Rozdział XXVII

*Pierwsze wyjście z mroku*

Przeszywający chłód obudził Amelię i sprawił, że z jej ust wydobyły się kłęby białej pary. Podniosła się z twardej posadzki i otuliła ramionami przysuwając jednocześnie kolana do piersi. Cicho ziewnęła i powoli spojrzała na swoich towarzyszy. Lina spała twardym snem, co jakiś czas pochrapując i przekręcając się niespokojnie, natomiast biedny Gourry, pełnił rolę jej poduszki. Zelgadis leżał dalej od nich, zwrócony w kierunku ściany więc Amelia nie mogła zobaczyć jego twarzy. Tylko spokojny, regularny ruch klatki piersiowej potwierdzał, że Zel pogrążony jest we śnie. Dziewczyna nie wiedziała, która jest godzina, ani nawet ile dni minęło odkąd wyruszyli w drogę. Mieszkając w świątyni granice czasu ustalał zakres obowiązków, tu natomiast dzień i noc zlewały się w jedną, płynną całość. Wszystko dlatego, że niebo ciągle pokrywała ta sama, gęsta warstwa czarnych chmur. Na szlaku, którym podążali nigdy nie wschodziło słońce, pozostawała tylko nieustępująca ciemność. Korzystając z chwili prywatności Amelia postanowiła obejrzeć swoje nadgarstki. Delikatnie rozwiązała bandaże, które zdążyły już się przykleić do krwawiącej rany. Całość nie wyglądała zbyt dobrze. Dwie dość długie szramy, z których delikatnie sączyła się krew. W dodatku każdy gwałtowniejszy ruch dłonią potęgował ból. Czarnowłosa westchnęła załamana. Ma te rany już od roku, a one za nic nie chcą się zagoić. Czyżby wykonała je jakimś magicznym ostrzem? A może miało to związek zupełnie z czymś innym? Amelia nie wiedziała i zdecydowała się zostawić ten temat do czasu, aż bezpiecznie dotrą do innego filaru. Odpędzając ponure myśli zaczęła szukać w swojej torbie nowych bandaży. Nawet nie zauważyła kiedy ktoś podsunął jej czysty opatrunek pod nos. Zdziwiona odskoczyła i natychmiast odwróciła się w kierunku obcej ręki.

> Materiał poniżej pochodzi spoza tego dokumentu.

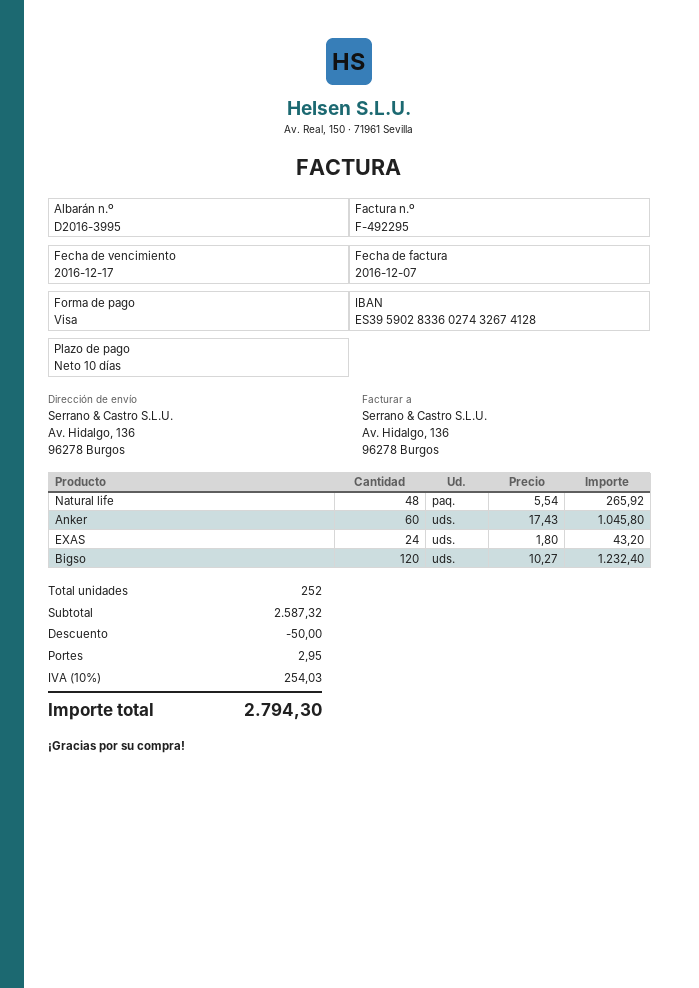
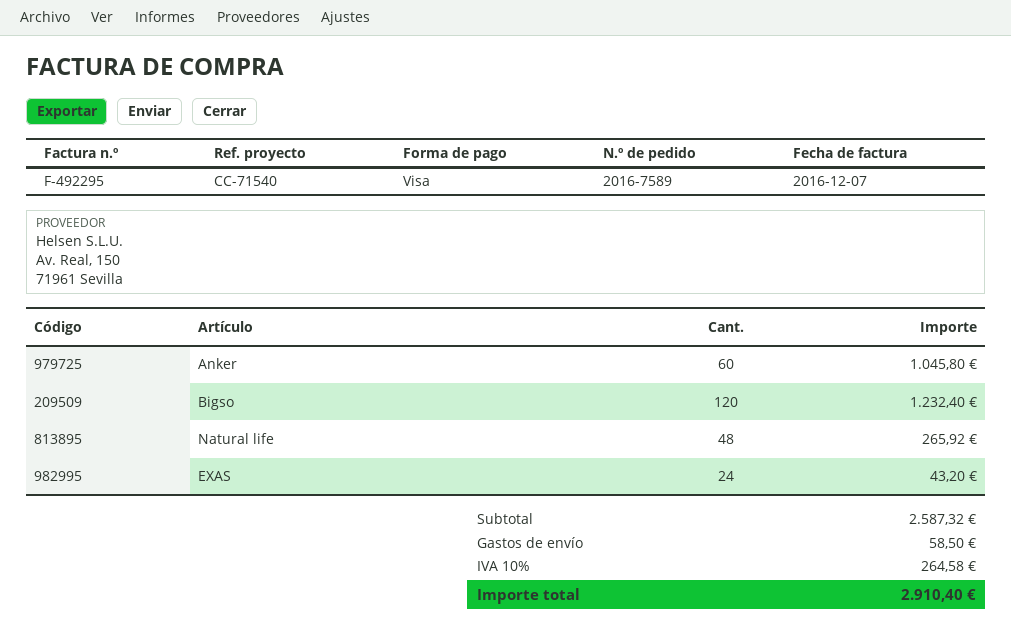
discount: 50.00 -> none
shipping: 2.95 -> 58.50
tax: 10% = 254.03 -> 10% = 264.58
total: 2794.30 -> 2910.40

– Zelgadis? – sapnęła zdziwiona. – Myślałam, że śpisz – stwierdziła szeptem nie chcąc obudzić Liny i Gourry’ego.

– Jakoś nie mogłem spać – odpowiedział cicho, ponownie podając jej bandaże. – Miałem je w swojej torbie – wyjaśnił. Oczywiście nie zamierzał mówić Amelii dlaczego źle spał. Nie zamierzał mówić, że dopiero co dowiedział się, że pochodzi z innego filaru, jest posiadaczem legendarnej broni, którą musi natychmiast zabrać jak najdalej stąd i że pierwsze pięć lat jego wspomnień zostało zafałszowanych. Poczuł się naprawdę żałośnie, gdy o tym wszystkim pomyślał.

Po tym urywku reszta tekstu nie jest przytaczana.